• _Exercise goal_
When you return the material, keep every line exactly as it is and omit the pictures.
┄┄┄┄┄┄┄┄┄┄┄┄┄┄┄┄┄┄┄┄
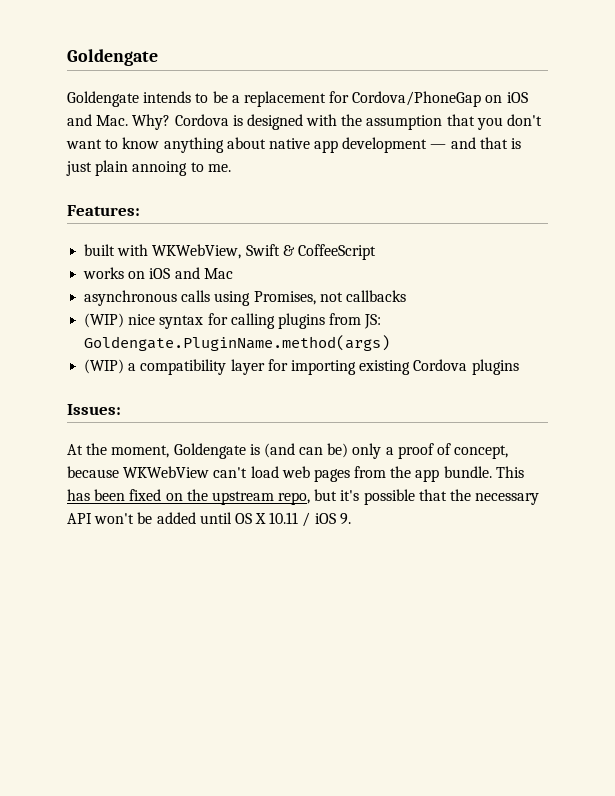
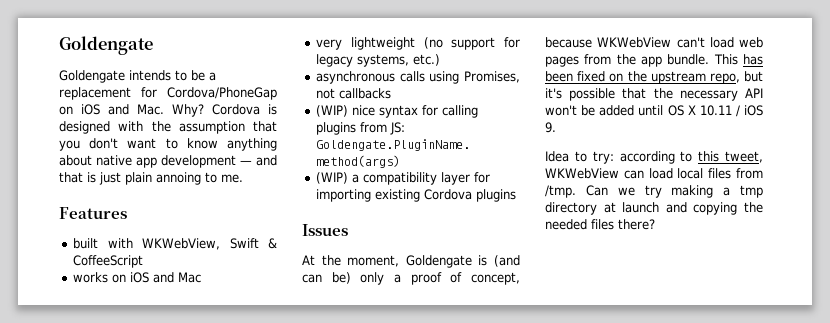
[67,205,140,216] Features: -> [59,207,127,219] Features
(233, 273) none -> [316,37,520,50] [316,54,441,67] // very lightweight (no support for legacy systems, etc.)
[67,404,121,415] Issues: -> [302,224,348,236] Issues
(351, 519) none -> [545,151,763,164] [545,168,763,179] [545,185,763,198] [545,202,763,215] [545,219,655,230] // Idea to try: according to this tweet, WKWebView can load local files from /tmp. Can we try making a tmp directory at launch and copying the needed files there?

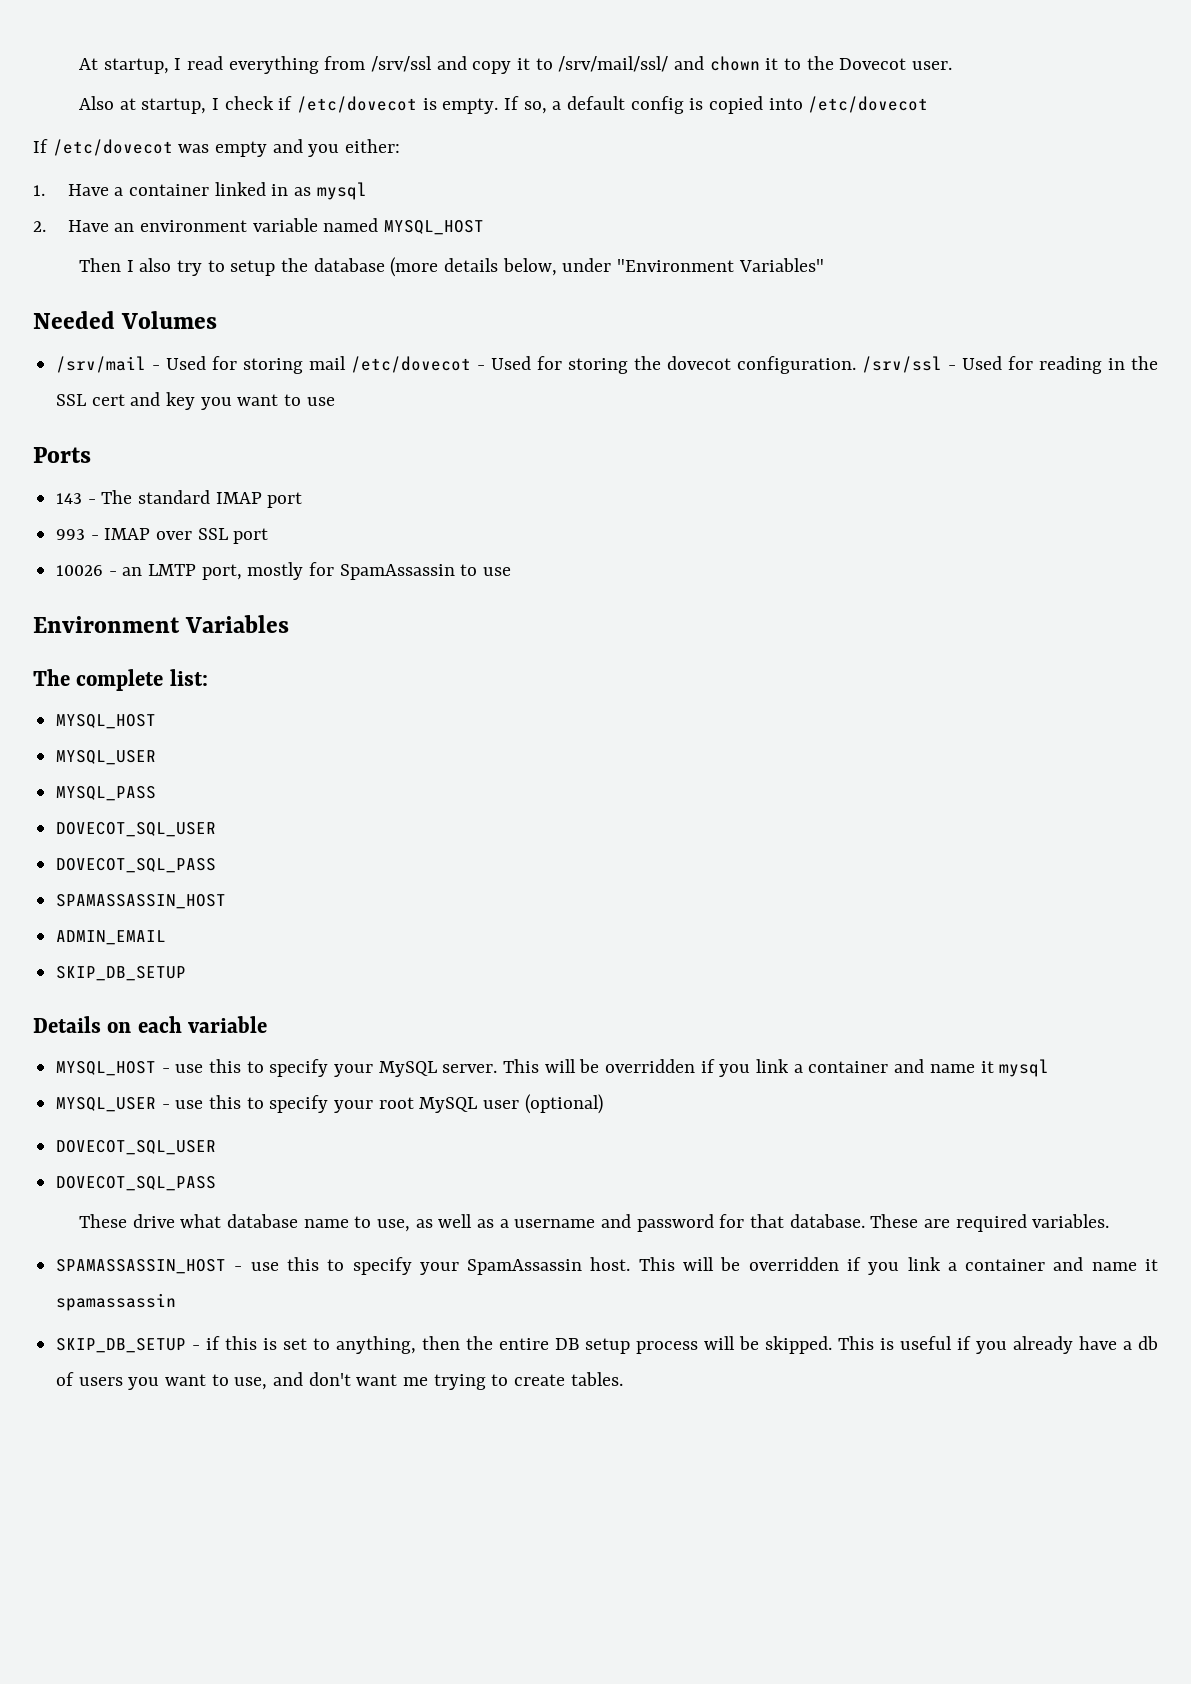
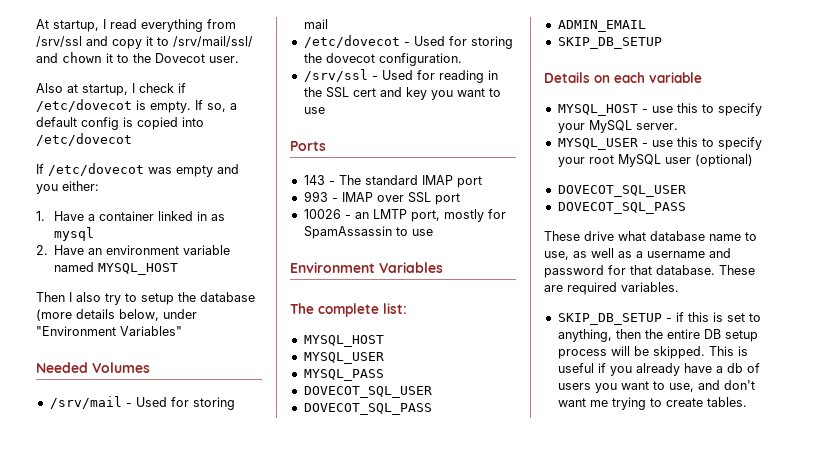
(347, 363) none -> (328, 24) //
(857, 365) none -> (462, 59) //
[56,894,227,909] // SPAMASSASSIN_HOST -> (432, 409) none
[503,1059,1050,1077] This will be overridden if you link a container and name it mysql -> (678, 126) none
[56,1257,1158,1275] [56,1293,177,1311] // SPAMASSASSIN_HOST - use this to specify your SpamAssassin host. This will be overridden if you link a container and name it spamassassin -> (679, 287) none

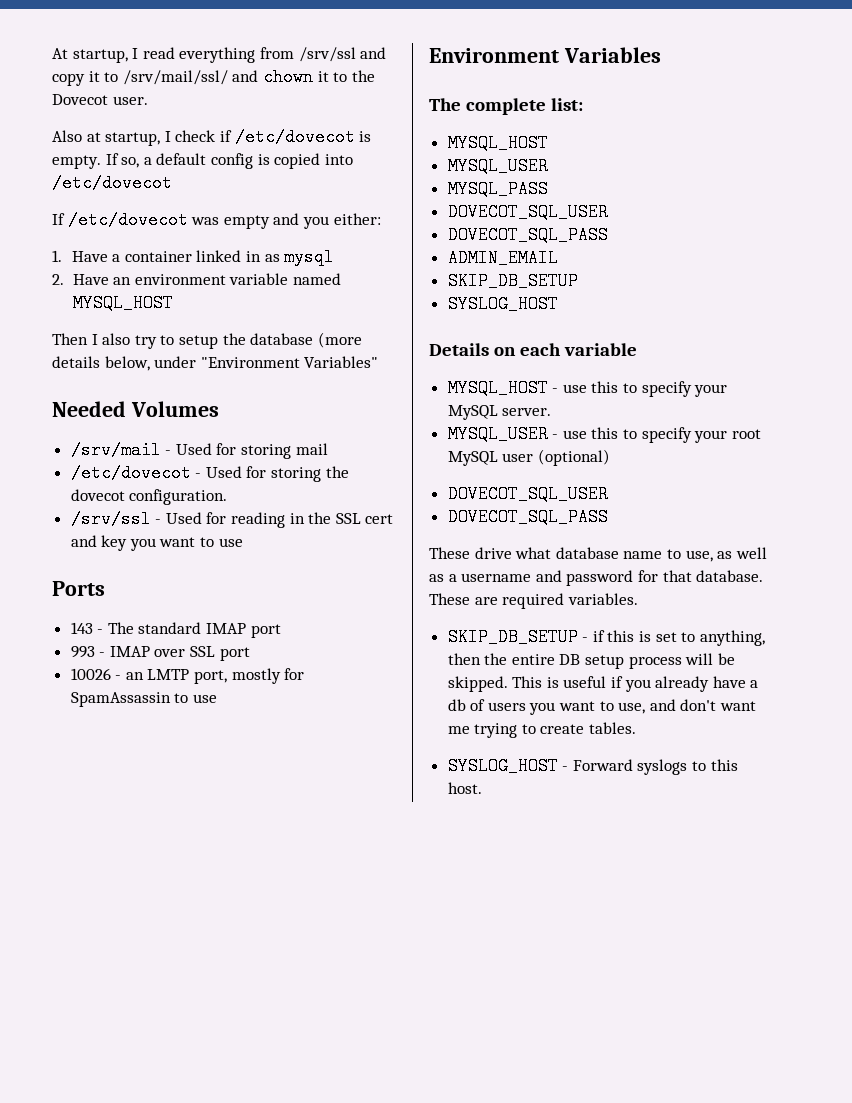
(662, 43) none -> [447,295,558,313] // SYSLOG_HOST
(747, 402) none -> [447,757,738,775] [447,782,482,794] // SYSLOG_HOST - Forward syslogs to this host.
┄┄┄┄┄┄┄┄┄┄┄┄┄┄┄┄┄┄┄┄
• _Expected answer_
[67,205,140,216] Features: -> [59,207,127,219] Features
(233, 273) none -> [316,37,520,50] [316,54,441,67] // very lightweight (no support for legacy systems, etc.)
[67,404,121,415] Issues: -> [302,224,348,236] Issues
(351, 519) none -> [545,151,763,164] [545,168,763,179] [545,185,763,198] [545,202,763,215] [545,219,655,230] // Idea to try: according to this tweet, WKWebView can load local files from /tmp. Can we try making a tmp directory at launch and copying the needed files there?

(347, 363) none -> (328, 24) //
(857, 365) none -> (462, 59) //
[56,894,227,909] // SPAMASSASSIN_HOST -> (432, 409) none
[503,1059,1050,1077] This will be overridden if you link a container and name it mysql -> (678, 126) none
[56,1257,1158,1275] [56,1293,177,1311] // SPAMASSASSIN_HOST - use this to specify your SpamAssassin host. This will be overridden if you link a container and name it spamassassin -> (679, 287) none

(662, 43) none -> [447,295,558,313] // SYSLOG_HOST
(747, 402) none -> [447,757,738,775] [447,782,482,794] // SYSLOG_HOST - Forward syslogs to this host.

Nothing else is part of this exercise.